Purification and characterization of beta-N-acetylhexosaminidases and beta-galactosidase from Streptococcus 6646 K.

Three beta-N-acetylhexosaminidases [EC 3.2.1.52] and one beta-galactosidase [EC 3.2.1.23] were purified from the culture filtrate of streptococcus 6646 group K by a combination of column chromatographies on p-aminophenyl beta-D-thiogalactopyranoside-substituted Sepharose and N-(paminophenyl)oxamic acid-substituted Sepharose. These beta-N-acetylhexosaminidases showed optimal activities between pH 5.0 and 5.5 and could hydrolyze synthetic and glycopeptidic substrates. Glycolipids such as GM2, asialo-GM2, and globoside I were no susceptible to these beta-hexosaminidases. beta-Galactosidase, which was purified more than 11,000-fold, had a substrate specificity rather similar to that of beta-galactosidase from E. coli.

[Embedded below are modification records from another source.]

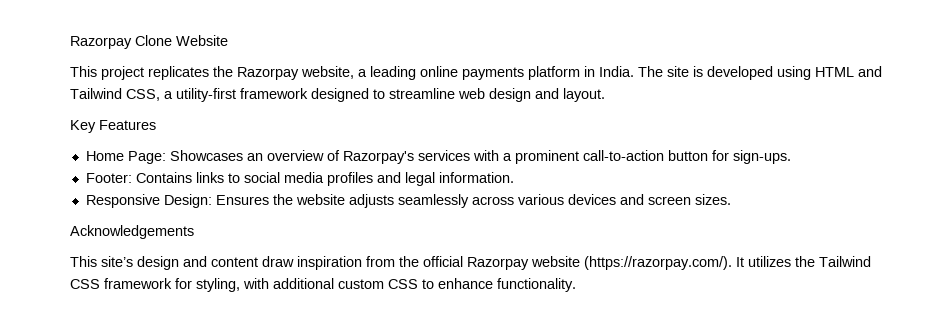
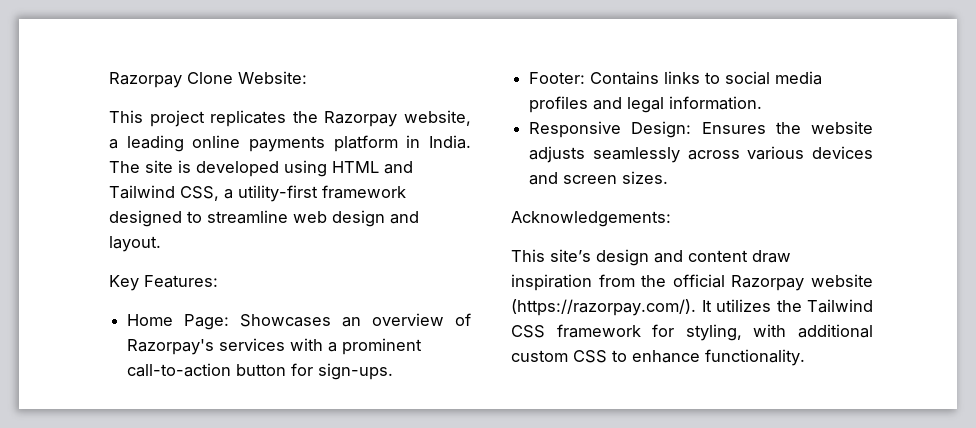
- Razorpay Clone Website
+ Razorpay Clone Website:
- Key Features
+ Key Features:
- Acknowledgements
+ Acknowledgements:

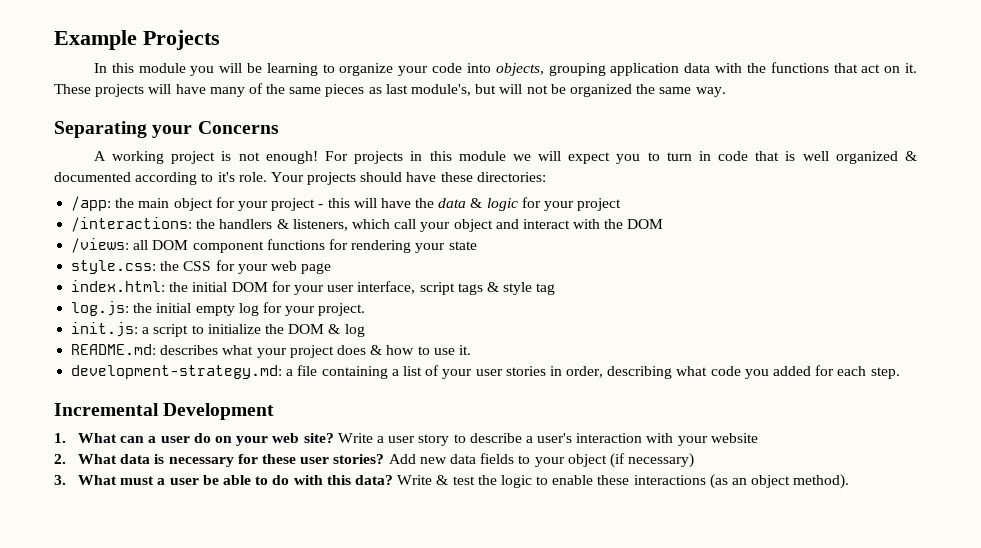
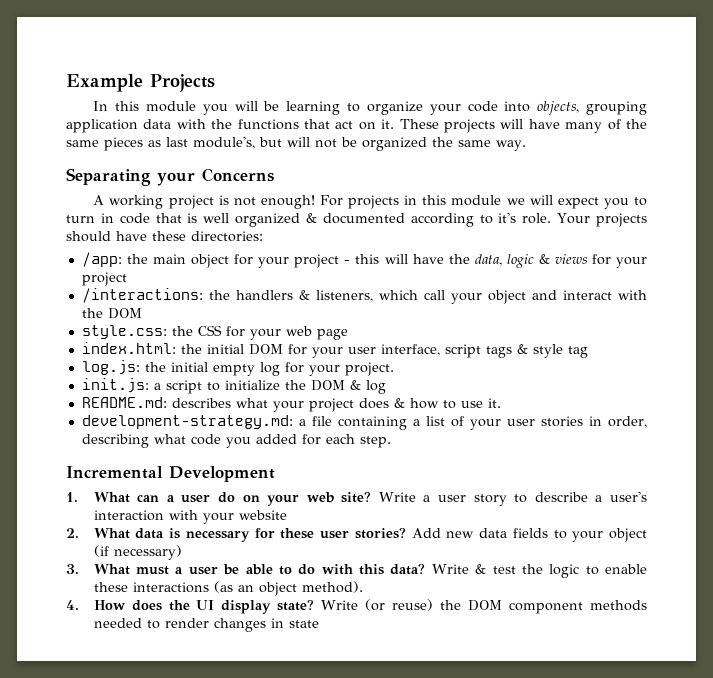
- /app: the main object for your project - this will have the data & logic for your project
+ /app: the main object for your project - this will have the data, logic & views for your project
- /views: all DOM component functions for rendering your state
+ 4. How does the UI display state? Write (or reuse) the DOM component methods needed to render changes in state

This enzyme was inhibited by EDTA and activated by Mn2+, Ca2+, and Mg2+. Problems pertinent to the application of affinity chromatography to the purification of glycosidases are also discussed.[1]

References

Purification and characterization of beta-N-acetylhexosaminidases and beta-galactosidase from Streptococcus 6646 K. Kiyohara, T., Terao, T., Shioiri-Nakano, K., Osawa, T. J. Biochem. (1976) [Pubmed]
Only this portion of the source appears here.